Federal prosecutors in Arizona unsealed a 61-page, 93-count criminal indictment of seven men accused of running an online prostitution ring through the website Backpage, which was seized and shuttered last week by authorities.
The seven suspects, who have all been arrested, were charged with conspiracy, facilitating prostitution, and money laundering, among other accusations.
“For far too long, Backpage.com existed as the dominant marketplace for illicit commercial sex, a place where sex traffickers frequently advertised children and adults alike,” Attorney General Jeff Sessions said in a statement. “But this illegality stops right now.”
The government claimed that Backpage had earned hundreds of millions of dollars by engaging in sex trafficking and enabling prostitutes’ work online.
“Virtually every dollar flowing into Backpage’s coffers represents the proceeds of illegal activity,” prosecutors wrote in the indictment.

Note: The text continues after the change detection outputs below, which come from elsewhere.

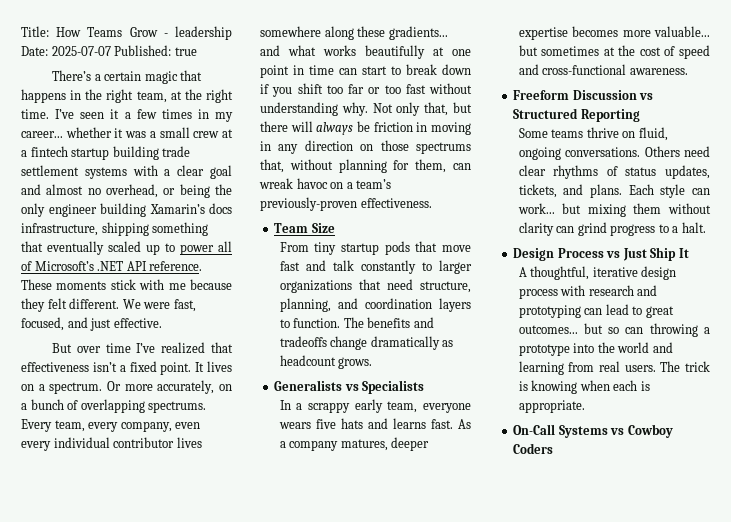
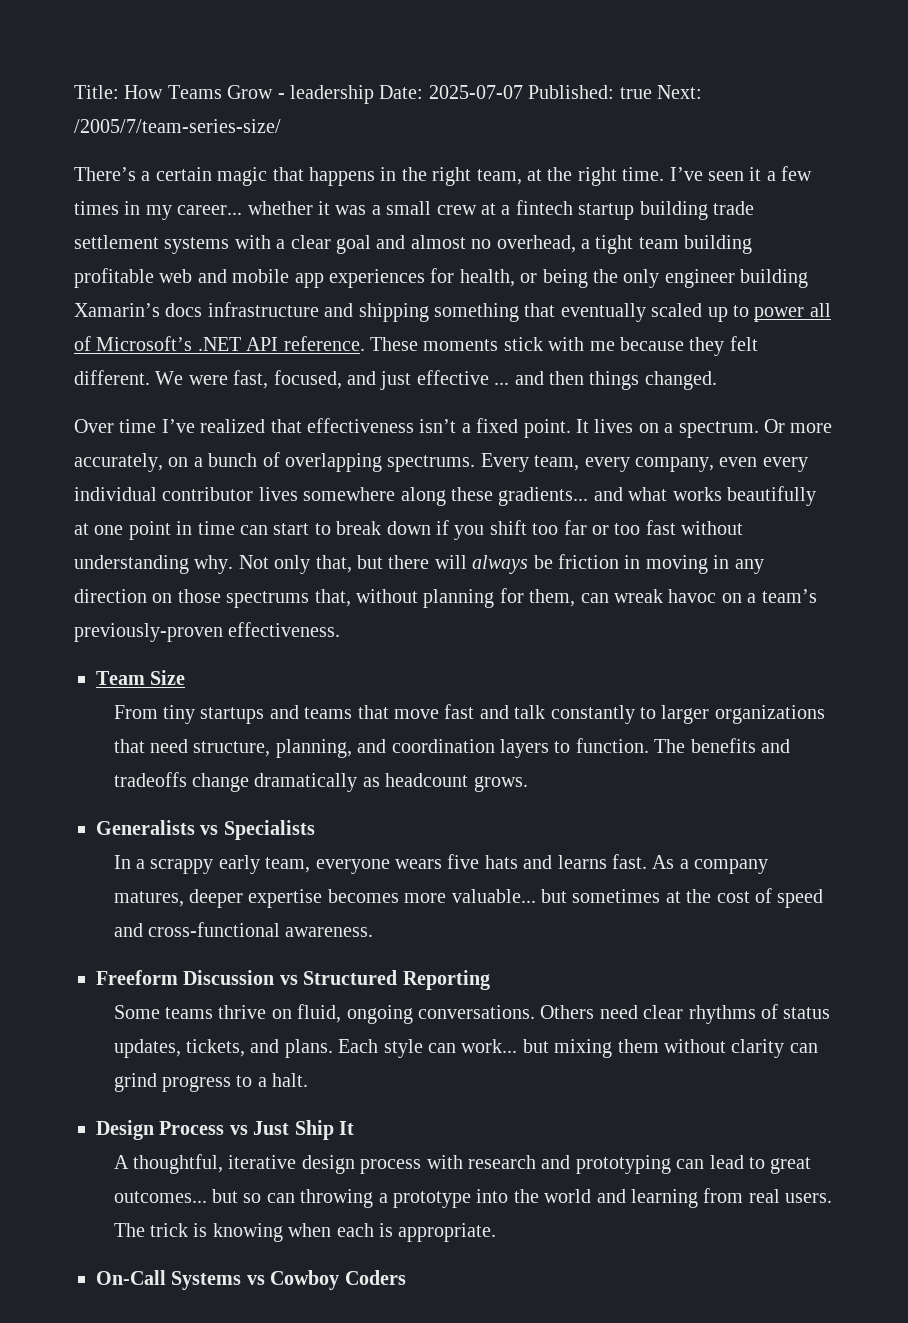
- Title: How Teams Grow - leadership Date: 2025-07-07 Published: true
+ Title: How Teams Grow - leadership Date: 2025-07-07 Published: true Next: /2005/7/team-series-size/
- I’ve seen it a few times in my career... whether it was a small crew at a fintech startup building trade settlement systems with a clear goal and almost no overhead, or being the only engineer building Xamarin’s docs infrastructure, shipping something that eventually scaled up to power all of Microsoft’s .NET API reference.
+ I’ve seen it a few times in my career... whether it was a small crew at a fintech startup building trade settlement systems with a clear goal and almost no overhead, a tight team building profitable web and mobile app experiences for health, or being the only engineer building Xamarin’s docs infrastructure and shipping something that eventually scaled up to power all of Microsoft’s .NET API reference.
- We were fast, focused, and just effective.
- But over time I’ve realized that effectiveness isn’t a fixed point.
+ We were fast, focused, and just effective ... and then things changed.
+ Over time I’ve realized that effectiveness isn’t a fixed point.
- From tiny startup pods that move fast and talk constantly to larger organizations that need structure, planning, and coordination layers to function.
+ From tiny startups and teams that move fast and talk constantly to larger organizations that need structure, planning, and coordination layers to function.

For years, Backpage has acted with impunity as a place that offered thinly veiled online prostitution ads. In December 2016, Backpage CEO Carl Ferrer and his co-defendants beat back a state prosecution in California. At the time, a Sacramento County judge found that they were not liable due to Section 230 of the Communications Decency Act, which acts as a federal shield for websites that post user-generated material, including (apparently) ads for prostitution.